[Front-end code edit data]
########
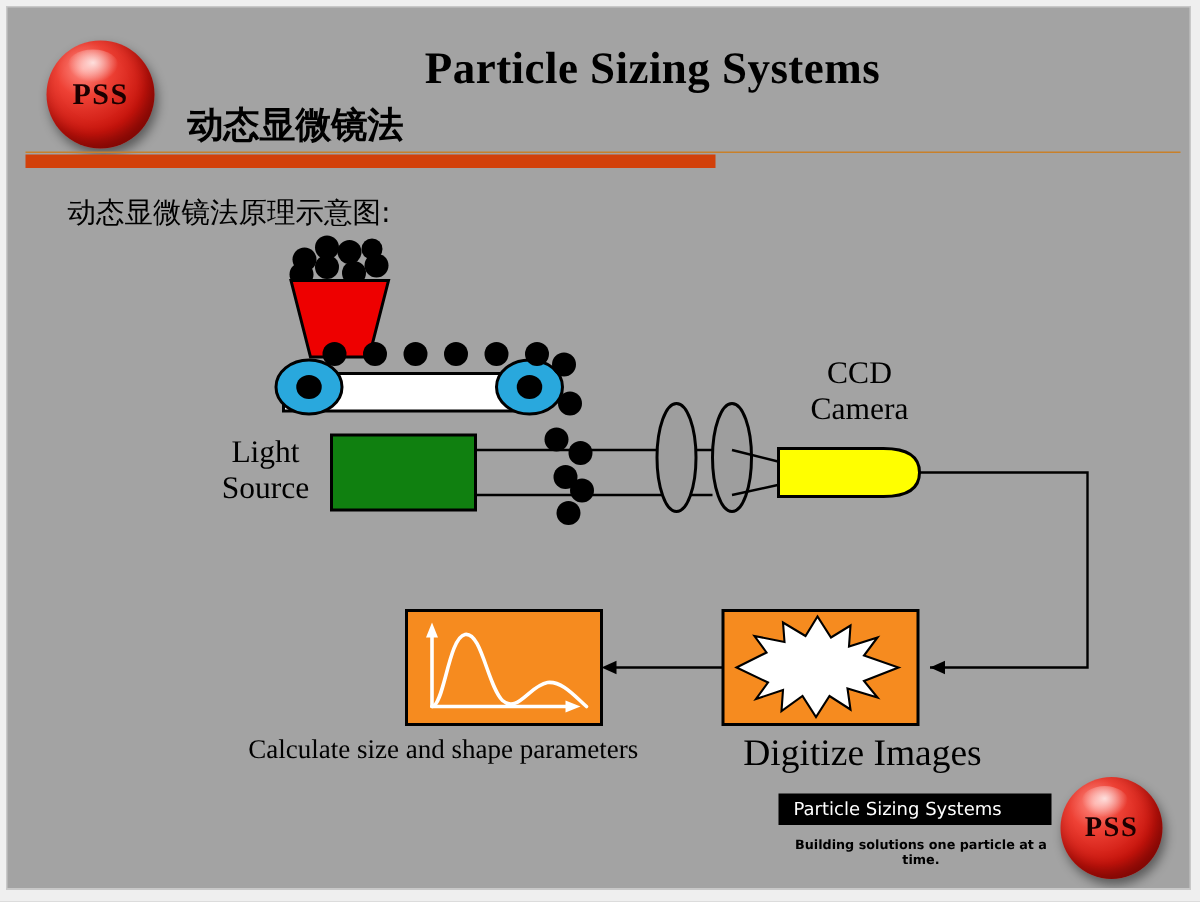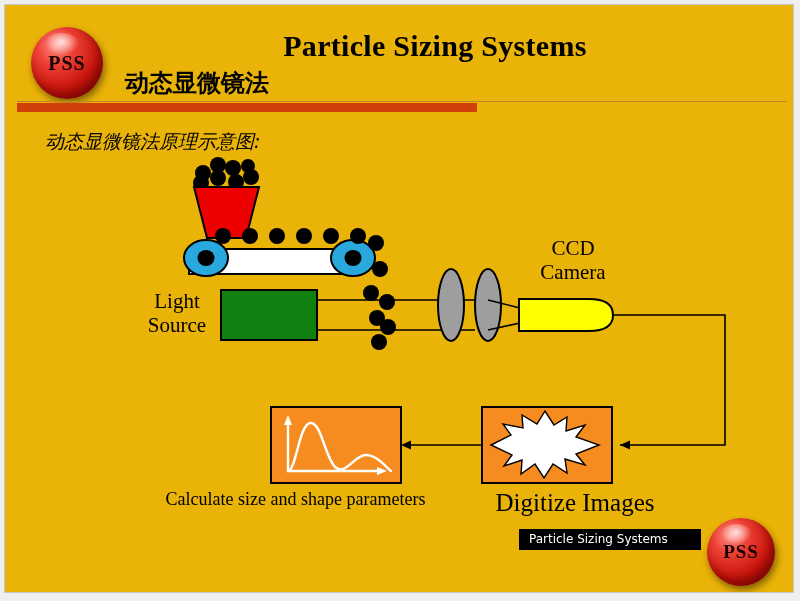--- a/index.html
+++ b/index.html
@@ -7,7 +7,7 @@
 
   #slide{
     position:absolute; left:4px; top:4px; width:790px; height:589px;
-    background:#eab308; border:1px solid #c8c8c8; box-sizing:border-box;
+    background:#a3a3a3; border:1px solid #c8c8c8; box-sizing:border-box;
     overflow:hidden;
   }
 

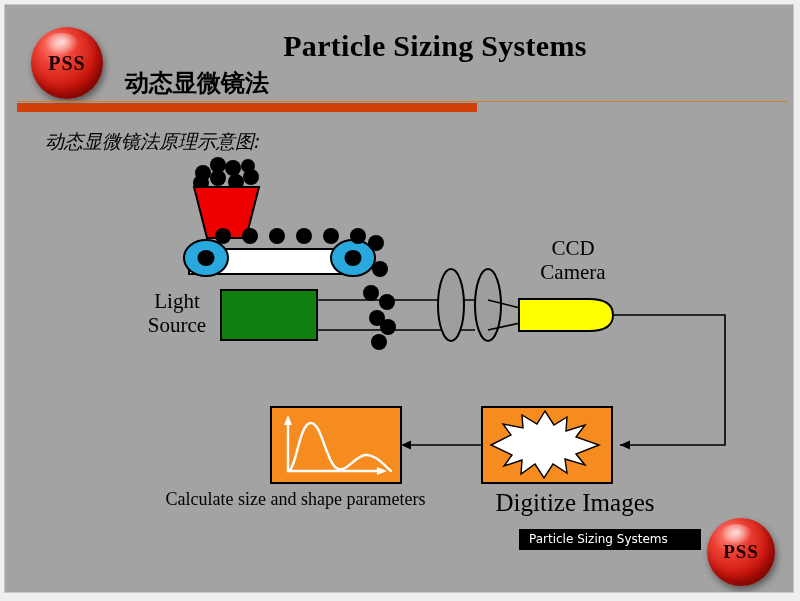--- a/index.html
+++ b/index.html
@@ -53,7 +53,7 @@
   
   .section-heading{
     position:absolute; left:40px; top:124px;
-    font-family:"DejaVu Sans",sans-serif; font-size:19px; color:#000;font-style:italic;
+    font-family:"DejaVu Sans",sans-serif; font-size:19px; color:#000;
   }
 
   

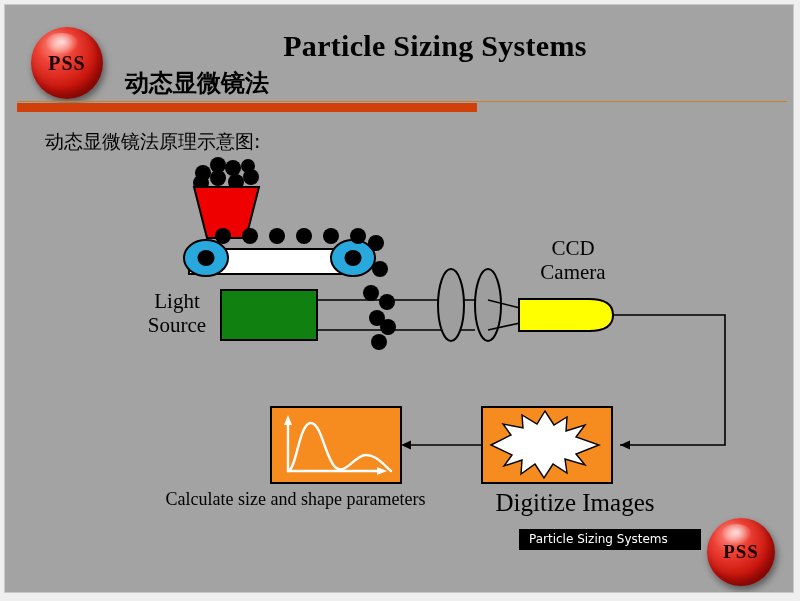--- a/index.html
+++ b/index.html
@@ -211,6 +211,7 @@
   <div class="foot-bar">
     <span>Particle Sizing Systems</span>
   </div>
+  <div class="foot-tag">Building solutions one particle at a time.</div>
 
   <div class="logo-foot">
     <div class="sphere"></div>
########
Reproduce the records above word for word, without the images.

--- a/index.html
+++ b/index.html
@@ -7,7 +7,7 @@
 
   #slide{
     position:absolute; left:4px; top:4px; width:790px; height:589px;
-    background:#eab308; border:1px solid #c8c8c8; box-sizing:border-box;
+    background:#a3a3a3; border:1px solid #c8c8c8; box-sizing:border-box;
     overflow:hidden;
   }
 

--- a/index.html
+++ b/index.html
@@ -53,7 +53,7 @@
   
   .section-heading{
     position:absolute; left:40px; top:124px;
-    font-family:"DejaVu Sans",sans-serif; font-size:19px; color:#000;font-style:italic;
+    font-family:"DejaVu Sans",sans-serif; font-size:19px; color:#000;
   }
 
   

--- a/index.html
+++ b/index.html
@@ -211,6 +211,7 @@
   <div class="foot-bar">
     <span>Particle Sizing Systems</span>
   </div>
+  <div class="foot-tag">Building solutions one particle at a time.</div>
 
   <div class="logo-foot">
     <div class="sphere"></div>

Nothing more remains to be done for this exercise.